Letters
Vasyl Stus
Vasyl Stus
Vasyl Stus
All of my room
is so crisp, so resonant.
So downy it has been made
yet so stiff to sleep in.
Six and a half to one side,
four steps to the other.
I wander here, poor bastard,
like a rusty-colored horse.
And every thought here
is tight and wary.
So quickly I’ve lost all the fat,
though food’s exquisite.
Cars roam all around
As if on a parade.
The paper, my malicious friend,
will hamper me here, too.
I’ve departed from the gloomy cellar,
I’ve left the Bohdan’s square,
where the hetman sends his stallion
into a gallop every morning.
There, I’ve lost sight
of true heaven long ago,
and now the Lord has promised
me full hetman privileges
(And soon you’ve got yourself in trouble,
when prison devils brought you
for buki and mysleti).
All of my room
is so crisp, so resonant,
it squeaks like a fiddle,
yet there’s no one to dance with.
January [19]72
(Vasyl Stus.
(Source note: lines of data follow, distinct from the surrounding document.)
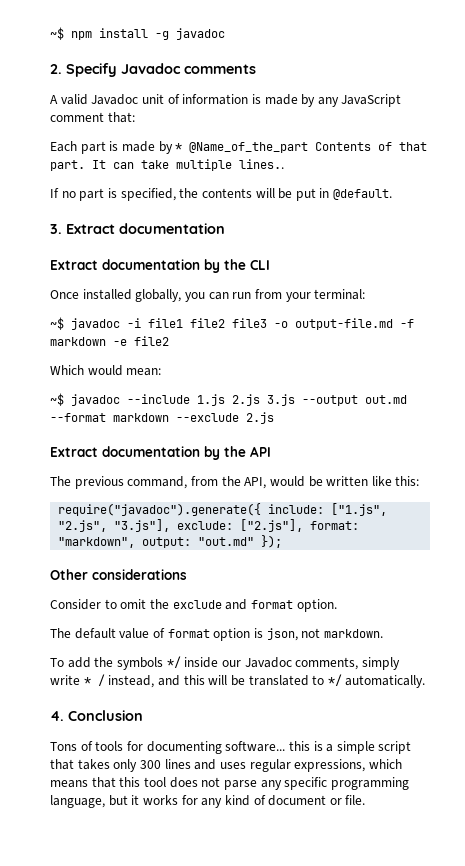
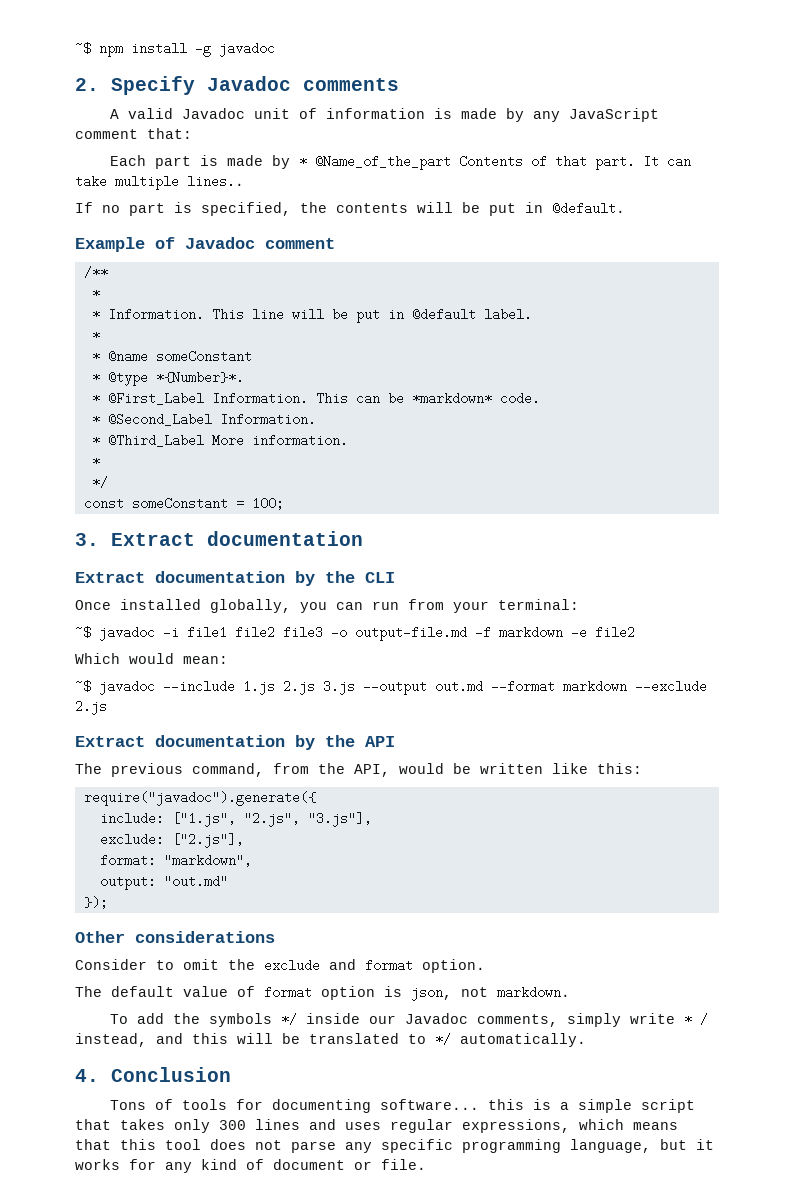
(393, 194) none -> [75,237,335,252] [83,266,108,279] [91,287,100,300] [91,308,532,323] [91,329,100,342] [91,350,252,363] [91,371,244,386] [91,392,540,405] [91,413,316,426] [91,434,348,447] [91,455,100,468] [91,476,108,489] [83,497,284,510] // Example of Javadoc comment // /** // * // * Information. This line will be put in @default label. // * // * @name someConstant // * @type *{Number}*. // * @First_Label Information. This can be *markdown* code. // * @Second_Label Information. // * @Third_Label More information. // * // */ // const someConstant = 100;
(262, 509) none -> (316, 798) //
(171, 525) none -> (372, 819) //
(304, 525) none -> (244, 840) //
(136, 542) none -> (252, 860) //
(255, 541) none -> (228, 881) //

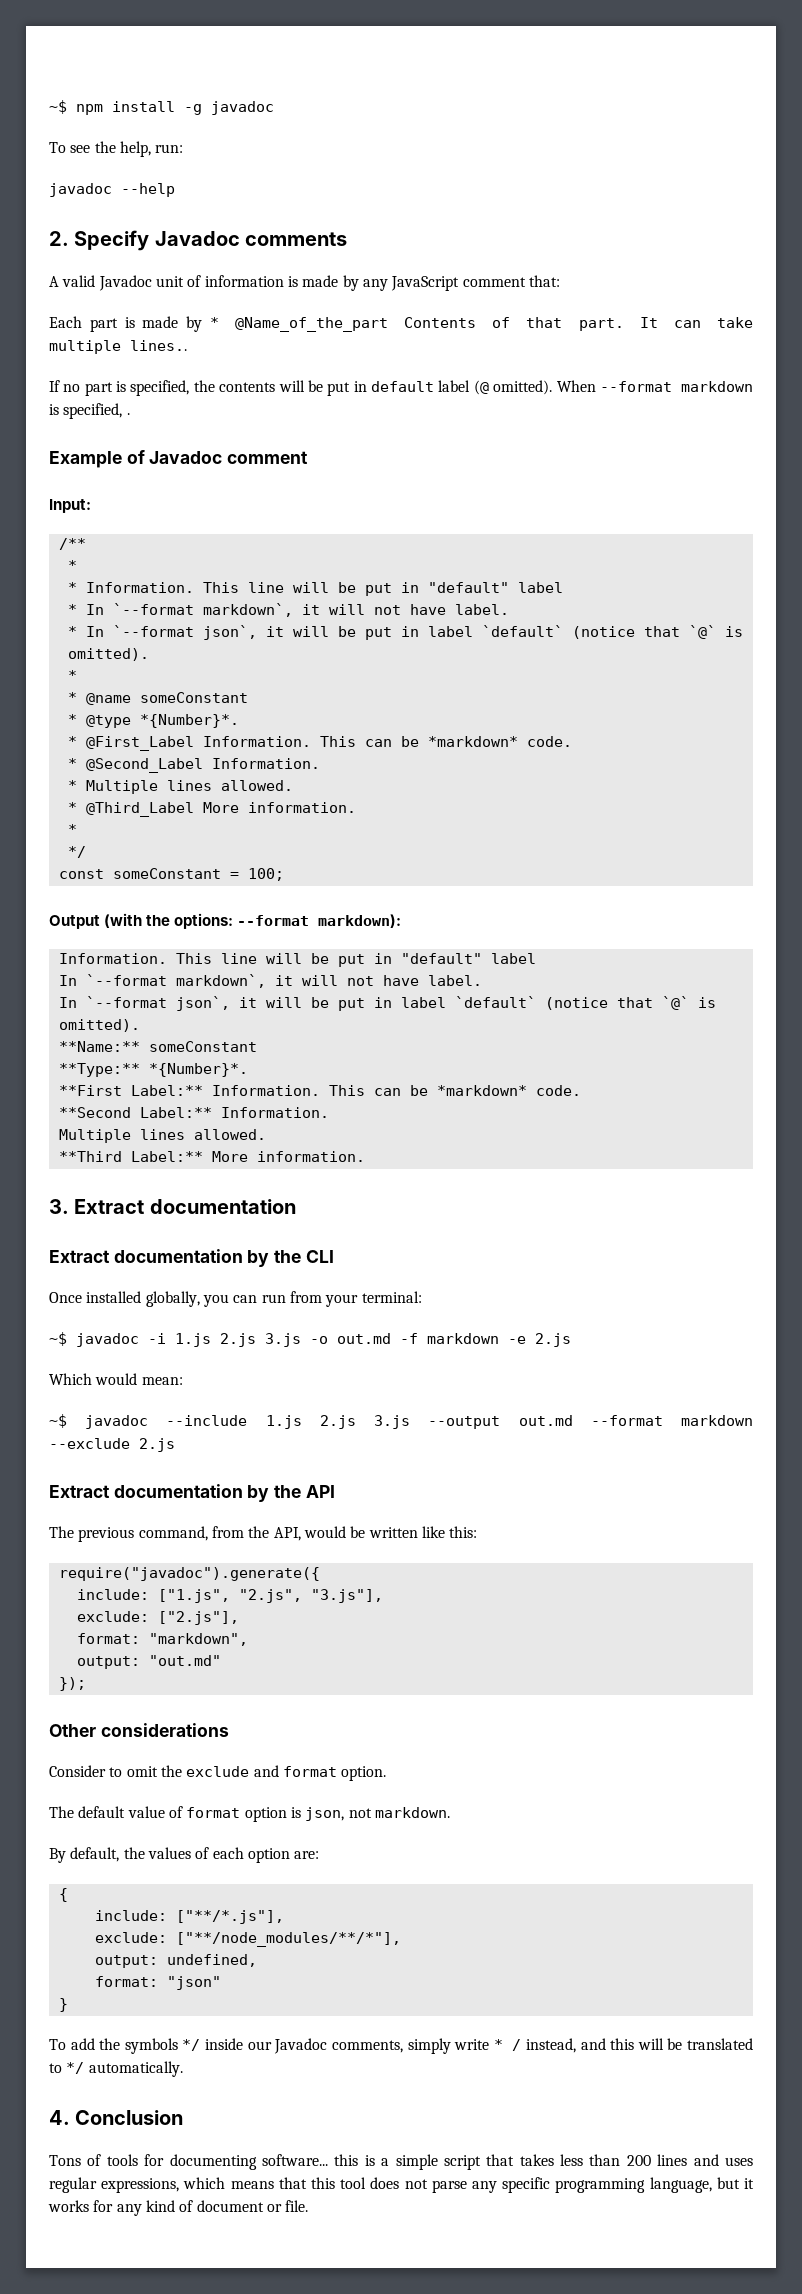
(275, 49) none -> [49,141,184,157] [49,183,175,197] // To see the help, run: // javadoc --help
[552,202,625,215] @default. -> [371,380,753,395] [49,403,130,419] default label (@ omitted). When --format markdown is specified, .
(335, 243) none -> [49,499,91,513] // Input:
[411,308,532,321] @default label. -> [427,582,563,593] [67,603,509,617] [67,625,743,640] [67,648,149,661] "default" label // * In `--format markdown`, it will not have label. // * In `--format json`, it will be put in label `default` (notice that `@` is omitted).
(316, 419) none -> [67,780,293,794] // * Multiple lines allowed.
(284, 503) none -> [49,913,402,929] [58,953,536,967] [58,974,482,988] [58,996,716,1011] [58,1019,140,1032] [58,1041,257,1052] [58,1063,248,1077] [58,1085,581,1096] [58,1107,329,1118] [58,1129,266,1143] [58,1151,365,1162] // Output (with the options: --format markdown): // Information. This line will be put in "default" label // In `--format markdown`, it will not have label. // In `--format json`, it will be put in label `default` (notice that `@` is omitted). // **Name:** someConstant // **Type:** *{Number}*. // **First Label:** Information. This can be *markdown* code. // **Second Label:** Information. // Multiple lines allowed. // **Third Label:** More information.
[187,626,467,641] file1 file2 file3 -o output-file.md -> [175,1333,391,1347] 1.js 2.js 3.js -o out.md
[595,626,635,639] file2 -> [535,1333,571,1347] 2.js
(570, 992) none -> [49,1847,320,1863] [58,1888,68,1902] [94,1910,284,1924] [94,1932,401,1947] [94,1954,257,1968] [94,1976,221,1990] [58,1998,68,2012] // By default, the values of each option are: // { // include: ["**/*.js"], // exclude: ["**/node_modules/**/*"], // output: undefined, // format: "json" // }
[174,1119,246,1133] only 300 -> [560,2154,651,2166] less than 200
Collected Works: in 12 vol., vol. 5. Kyiv: Fakt, 2009, p. 58.)The poem was published in The Time of Poetry/Dichtenszeit (1972), and in its second version quoted here comes from The Palimpsests (1971-1977). Kyiv landscapes are widely and accurately represented in Stus’ works, however, his two prime topoi are St. Sophia Cathedral and the Dnipro River. Where the Dnipro represents space and freedom, Sophia becomes a symbol of Kyiv and, by extension, Ukraine. That is why, in his prisoner poems, Stus develops a stirring sentiment for the city, as Kyiv represents everything homey and significant that had been left in Ukraine, when he was sent to the Gulag. So the image of St. Sophia Cathedral located in the center of Kyiv gains a metaphysical meaning.
Sophia has already thrived off,
twinkled off the lilac trusses.
You went to me, yet lingered too long
for the first scream, for the first thunder.
Like a monster in a circle of Hell –
for the shadows are all around, the weakly are.
I bless your willfulness,
oh road of fate, oh road of pain.
The snow and the cold. The winds and the frost.
The whistles and shouts. The blackest cursing.
The barking of dogs. The scream of a loco.
And zakmachines, and zakwagons.
Cross-sleepers and headlights, dogs and soldiers,
railings, and bars, and fences.
Drop and go. Rise and go.
The machine guns shove our shoulders.
A square heart in a squared circle,
in a mortal square we shall fall to the fate.
I bless your willfulness,
oh road of fate, oh road of pain.
At the final crossing of rage and horror,
at the final insight of mortal scream,
grant, oh Ukraine, a proud path,
grant, oh Ukraine, a proud face!
(Vasyl Stus. Collected Works: in 12 vol., vol. 5. Kyiv: Fakt, 2009, p. 287.)The poem is a remembrance of the first stage of prisoner transportation to the camp in 1972.
Zakmachine – a truck for transporting the prisoners.